Leveling the Color Field:
A Tool for Entropic Image Manipulation
Overview
The probability of color distribution within an image can be calculated based on the total color values in the image. We use an iterative process to shift these values toward an entropic state, with a slight bit of randomness involved in the redistribution. Changes are more radical toward the outside edges of the image, so that the center remains largely untouched. The edges and objects within the image are still discernible; their color patterns, however, decompose and change to achieve the desired color balance.
Background
The piece is a response to a project called "Background Amplification" by Ben Fry which expands the borders of an image by adding similar pixels. We wanted to explore the concept of entropy by doing the opposite: deconstructing an image from the outside in. In doing so, we hoped to combine the concept of entropy as defined by the second law of thermodynamics (systems naturally move toward states of greater unuseable energy) with the statistical definition of entropy (a measure of disorganization) in terms of color. We wished to constantly move an image toward a state of color disorganization (i.e. less ordered distribution) while maintining the image's patterns.
Implementation
A user loads an image into the application, which scans each pixel to find four values: red, green, and blue (as 8-bit color values), and distance from center.
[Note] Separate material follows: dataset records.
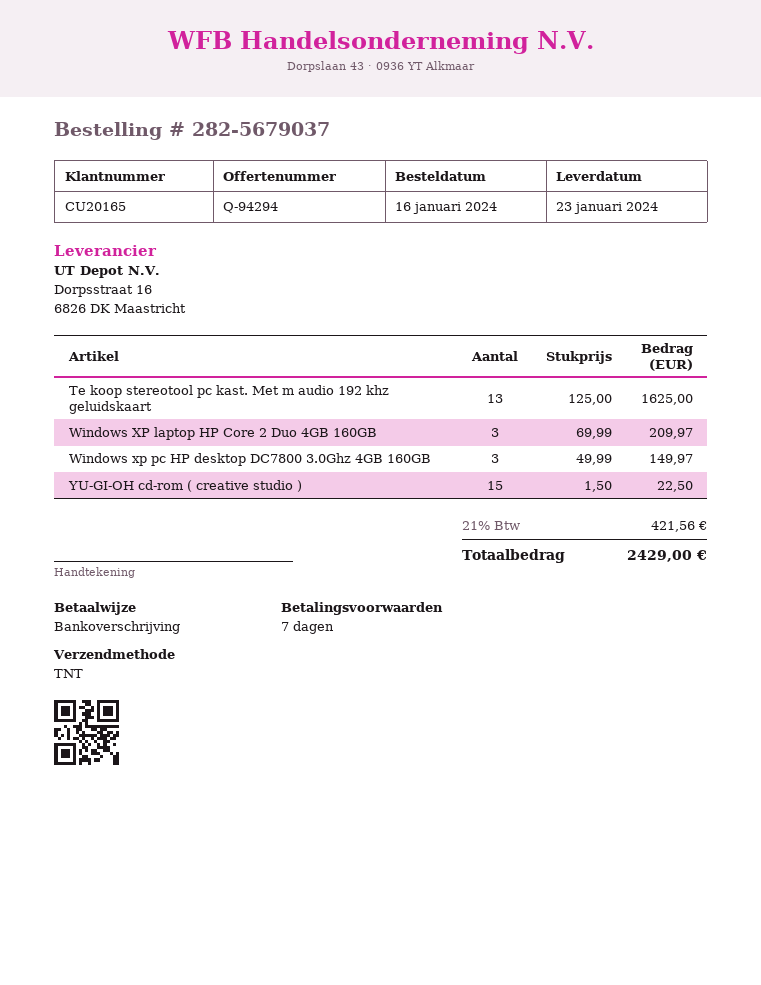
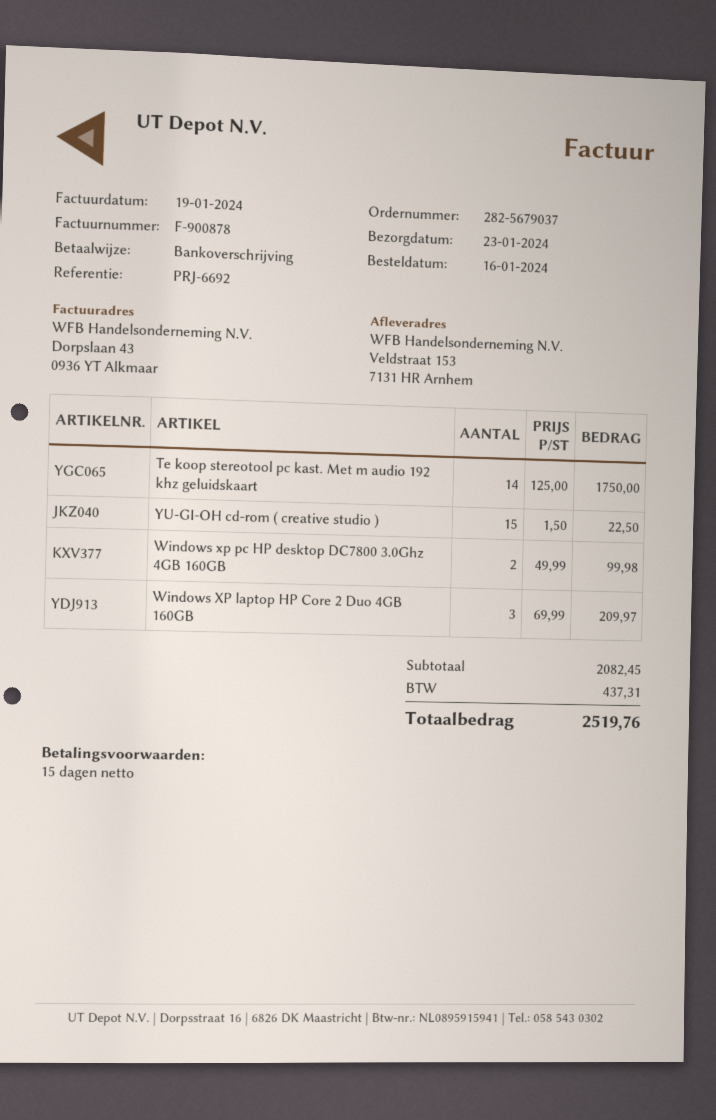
payment terms: 7 days -> 15 days
Te koop stereotool pc kast. Met m audio 192 khz geluidskaart: 13 x 125.00 = 1625.00 -> 14 x 125.00 = 1750.00
Windows xp pc HP desktop DC7800 3.0Ghz 4GB 160GB: 3 x 49.99 = 149.97 -> 2 x 49.99 = 99.98
tax: 421.56 -> 437.31
total: 2429.00 -> 2519.76

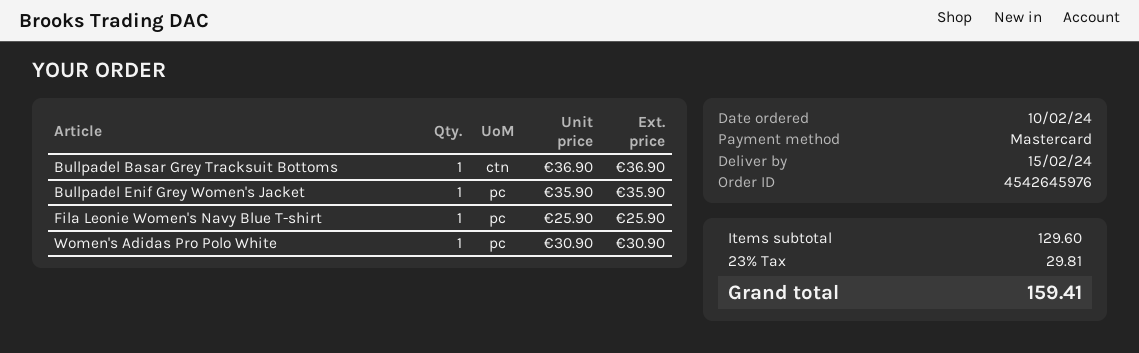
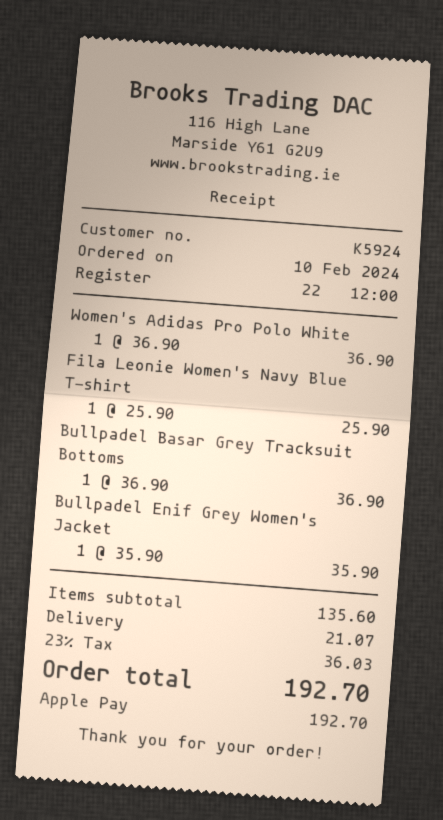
payment method: Mastercard -> Apple Pay
Women's Adidas Pro Polo White: 1 x 30.90 = 30.90 -> 1 x 36.90 = 36.90
subtotal: 129.60 -> 135.60
shipping: none -> 21.07
tax: 23% = 29.81 -> 23% = 36.03
total: 159.41 -> 192.70

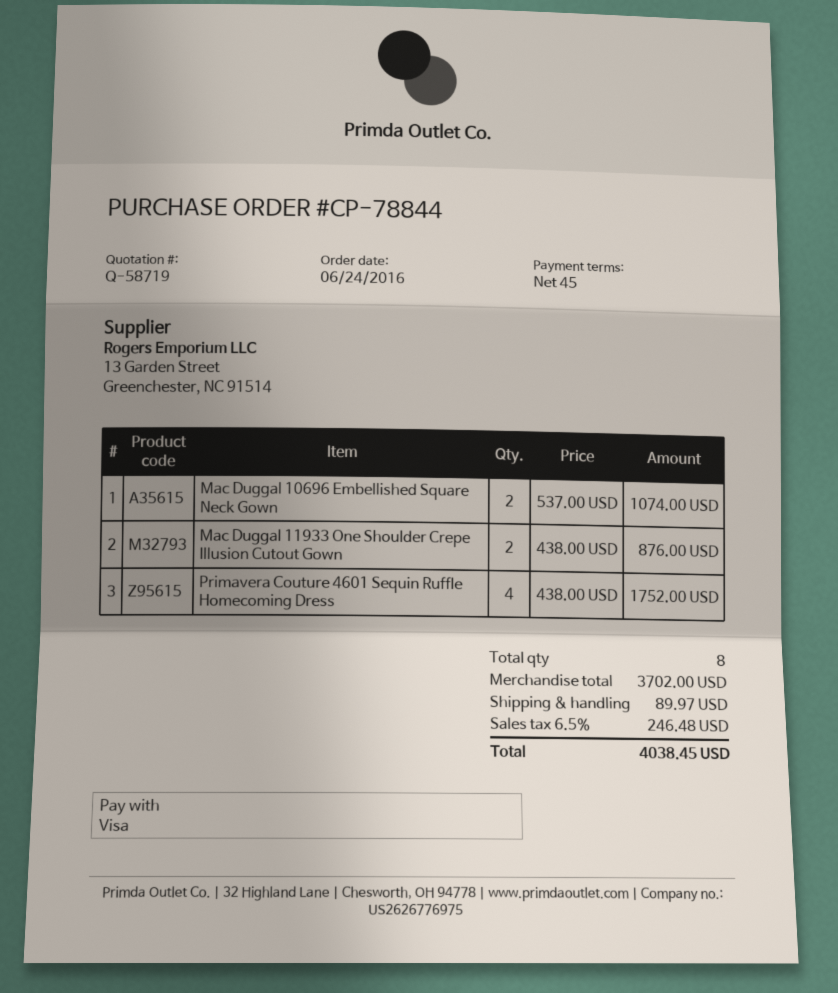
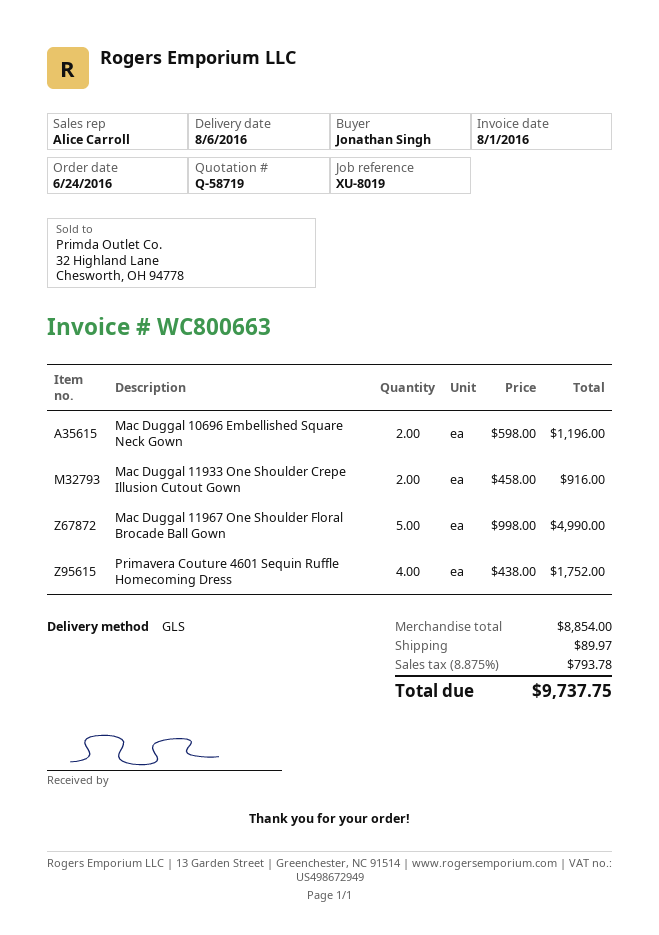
Mac Duggal 10696 Embellished Square Neck Gown: 2 x 537.00 = 1074.00 -> 2 x 598.00 = 1196.00
Mac Duggal 11933 One Shoulder Crepe Illusion Cutout Gown: 2 x 438.00 = 876.00 -> 2 x 458.00 = 916.00
Mac Duggal 11967 One Shoulder Floral Brocade Ball Gown: none -> 5 x 998.00 = 4990.00
subtotal: 3702.00 -> 8854.00
tax: 6.5% = 246.48 -> 8.875% = 793.78
total: 4038.45 -> 9737.75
It then counts the number of instances of each color value, compares these numbers against the total value for each color, and thus determines the probability of each value existing in the image. The standard entropic calculation (using summation of probabilities) reveals the "Color Entropy" for each of the three hues (red, green, and blue); these are compared against the total strength of each hue in the image. Next, an iterative process goes through the image and alters each pixel to slightly increase the evenness of color distribution toward a centered state. Each pixel is compared against the mean, and shifted toward it based on a weighting strength that is proportional to the pixel's distance from the center of the image. After all pixels have been slightly altered, the process recalculates the color entropies and total strengths. The iterations continue until the image has been effectively re-rendered in an entropic state.